Cami is old, no doubt. She acts old, stiff when she first gets up, like me, frankly, I’m getting old too. I’m peeing more often too. I’m not going to kill her for that, though I’m not peeing in the house. Cami is. But I want to know that she is in pain. It seems obvious to me that her worst symptoms have come as the result of medication, but my wife seems to resist seeing the connection, despite that I spell it out for her. We’ve been here before, thinking it was the end, and then took her off some medications and she improved, but the vet left her on one, gabapentin, saying “it can’t hurt to have an old dog on that.” It’s an anti-convulsant that is prescribed for humans, but prescribed off label for dogs for seizures (which Cami doesn’t have) anxiety (also not – she’s less anxious because she can’t hear anymore, although if you sneak up behind her it will startle her; my wife cites that as evidence that she is anxious) and it is also prescribed for pain. Whether she has pain is up for debate in our house also, but that’s why she takes it. The assumption was that because she walks like an old thing, and has trouble getting up sometimes that she must be arthritic and in pain. When I tell my wife I don’t see the signs of pain, just loss of ability, she says that dogs hide their pain, which may be true, I don’t know. But if that were proof, then every dog every where at every age would have to be in pain. All that really means is that we don’t know. But I don’t buy it. Who decided that and how? Did some dog explain that to someone?
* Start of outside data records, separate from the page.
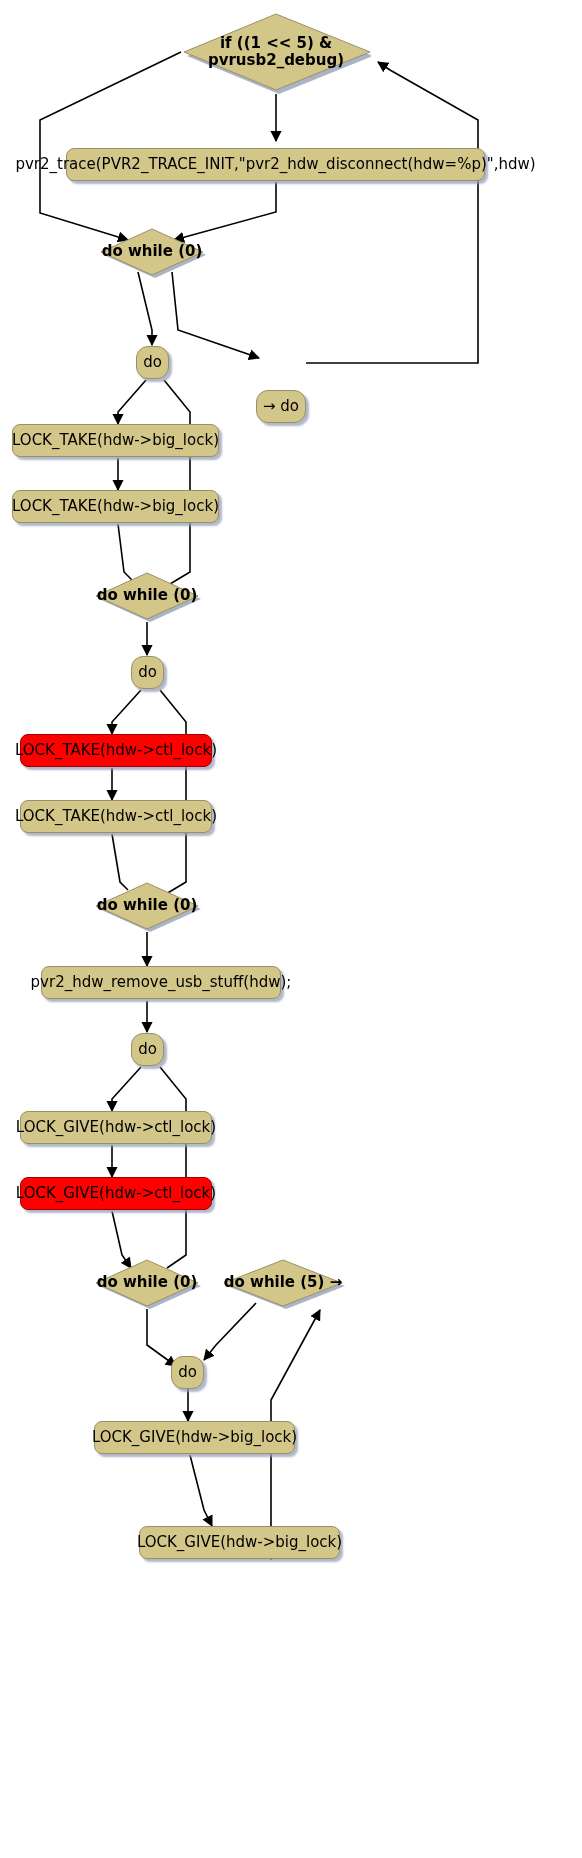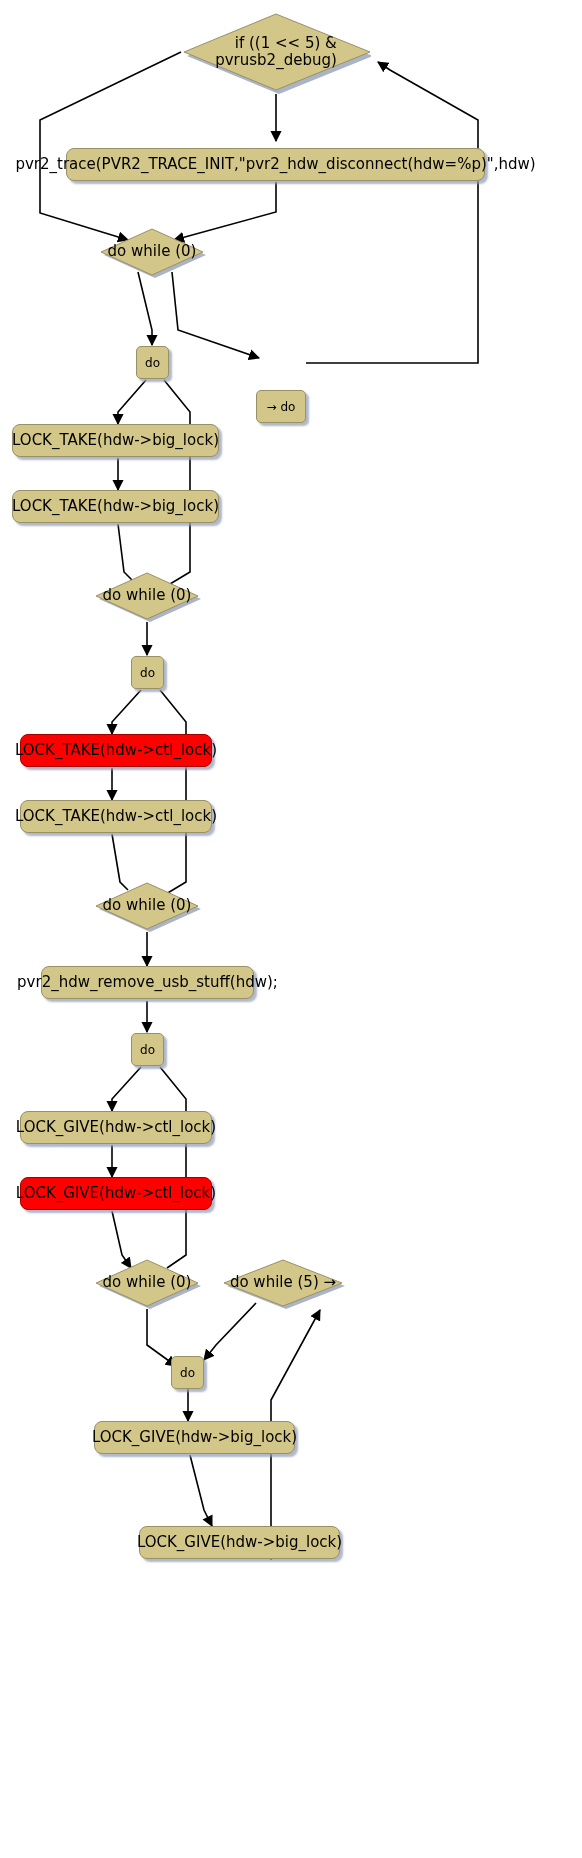"if ((1 << 5) &" .diamond .dlabel { font-weight: none -> bold; text-align: right -> center }
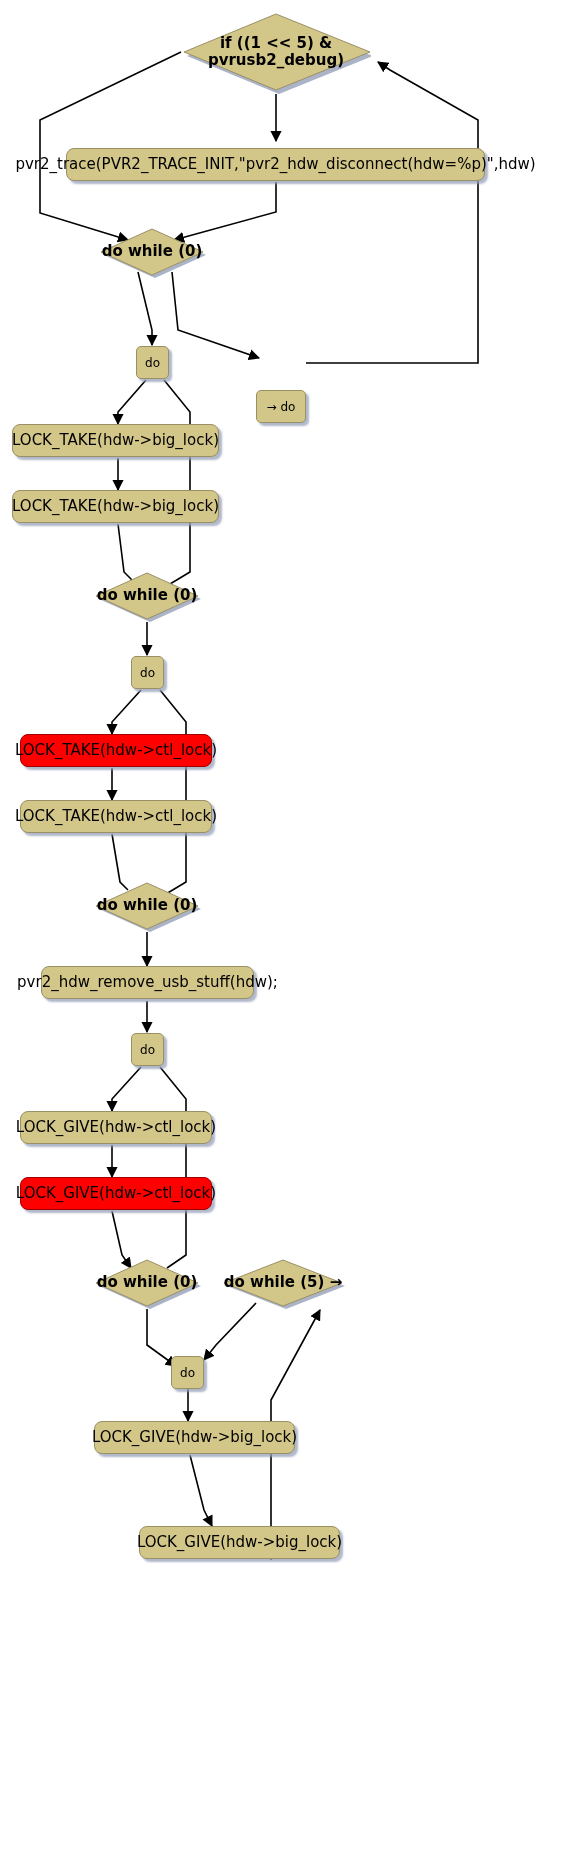"do" .rect.small { border-radius: 5px -> 12px; font-size: 12px -> 15px }
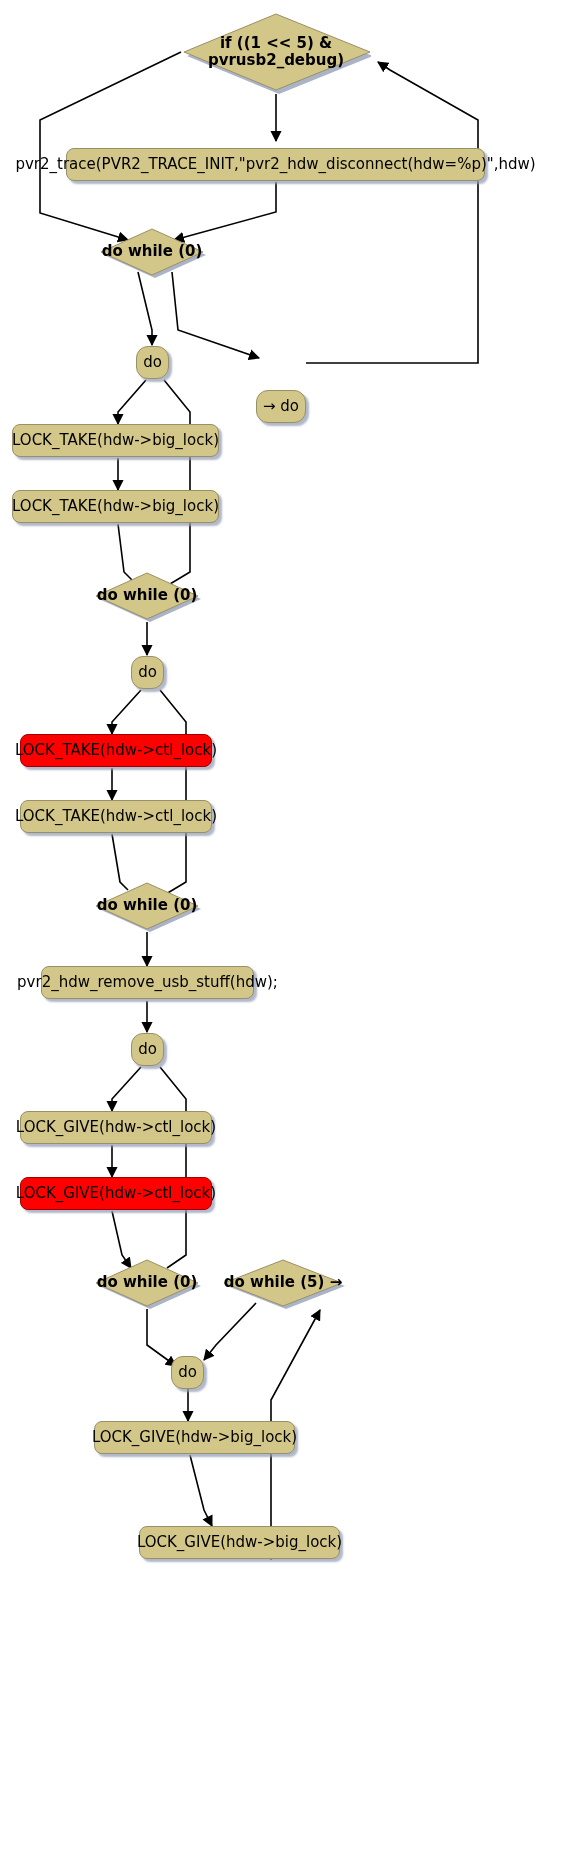"pvr2_hdw_remove_usb_stuff(hdw);" div.node { width: 213px -> 240px }
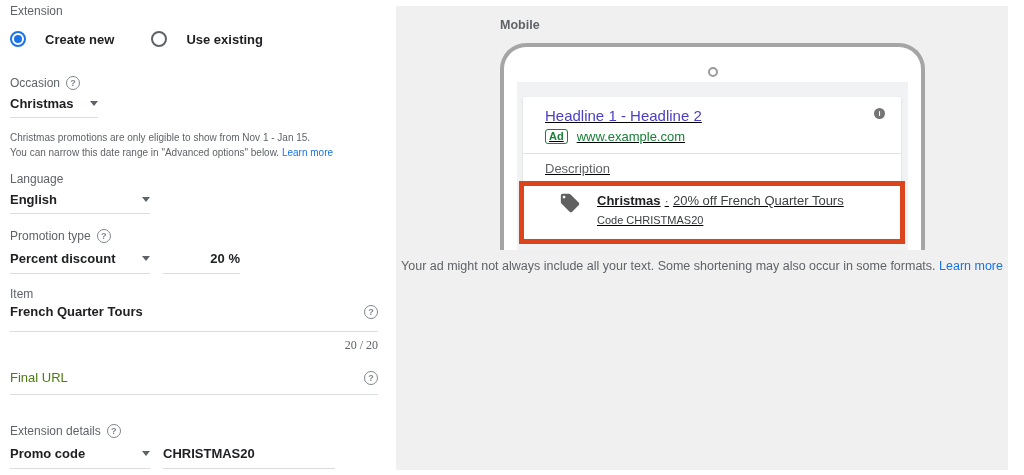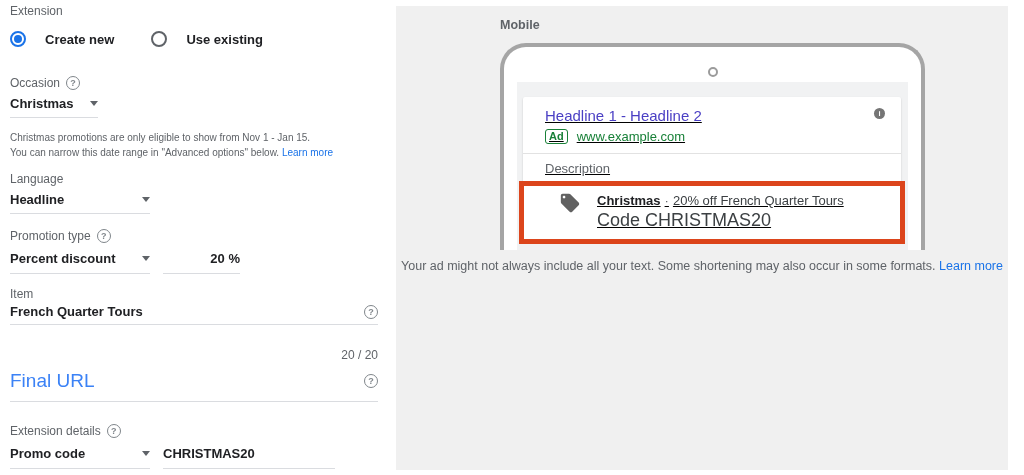"Headline" span.fvalue { text: Headline -> English }
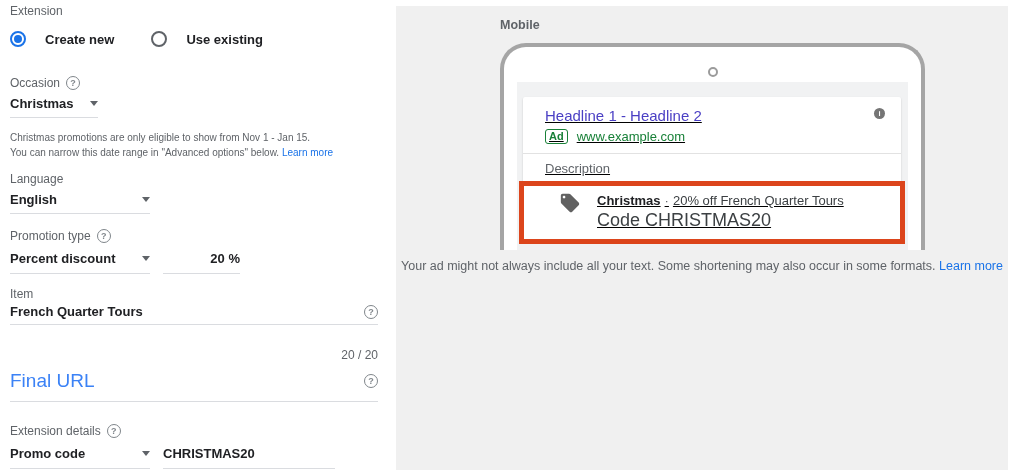"Code CHRISTMAS20" .promo-line2 { font-size: 18px -> 11px }
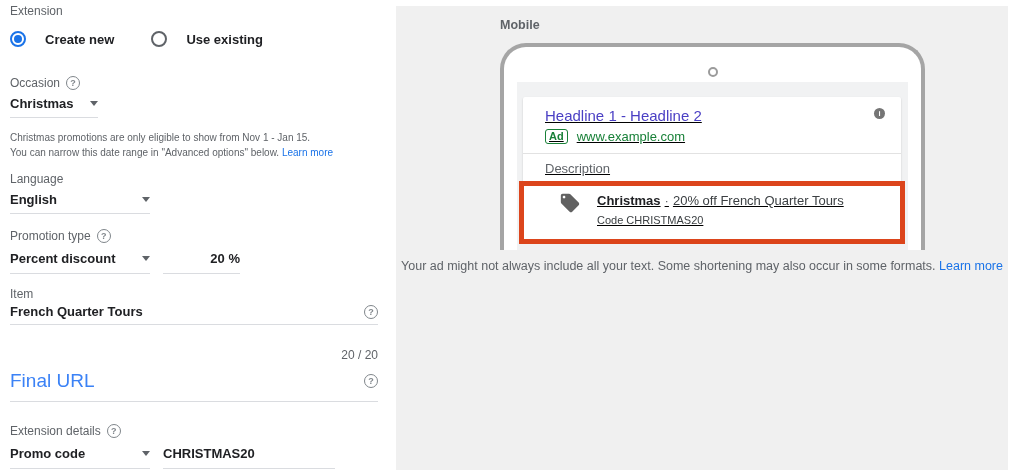"French Quarter Tours" div.fgroup { padding-bottom: 5px -> 12px }
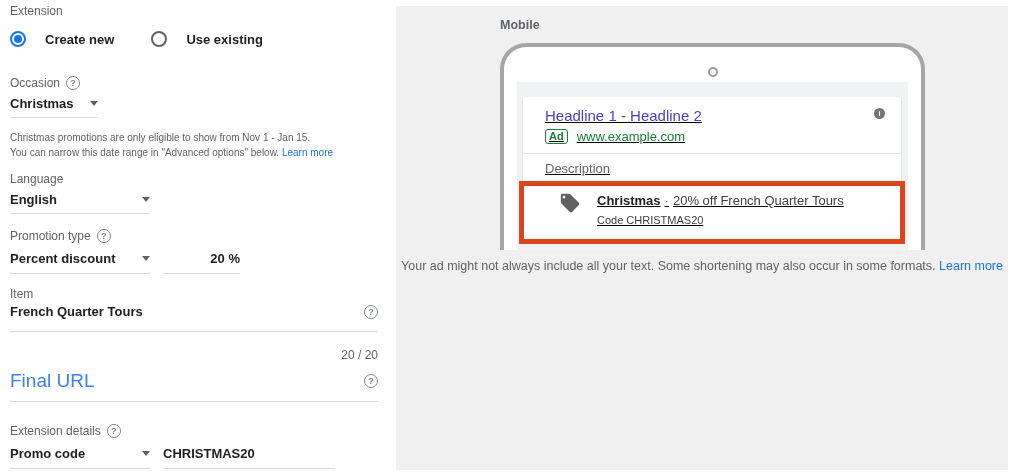"20 / 20" div.fgroup { font-family: none -> Liberation Serif, serif; top: 348px -> 338px }
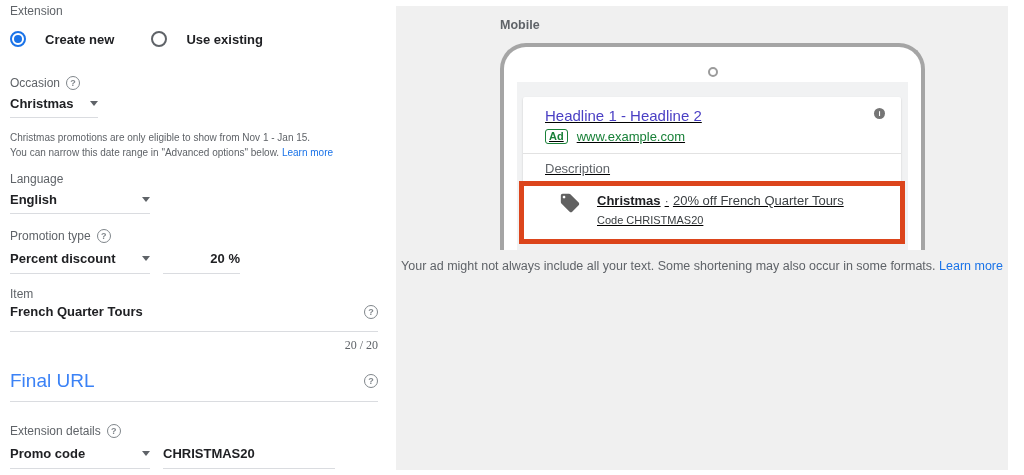"Final URL" .placeholder { color: #3b82f6 -> #4d7c0f; font-size: 19px -> 13px }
“You look good, what’s your pain on a scale of 1 to 10?”

“Woof!”

If someone figured out that a dog was in pain even though it didn’t look like it, then there must be a way to tell. I think I could tell. She would be trembling, or she would not want to move (actually we’ve been there before when she hurt her neck and then she healed), or she wouldn’t be eating.

Lately she has had bouts of drunkedness, like she can’t even control her legs. She will walk sideways like one leg doesn’t work, and like she doesn’t know where she is or how to sit down. At it’s worst, her legs will splay out into a split. She won’t be able to stand up. It’s at these times that if we can even get her outside she does have trouble with the stairs. But then in the morning, she’ll be able to stand up and walk, she’ll be fine again, her normal old dog self.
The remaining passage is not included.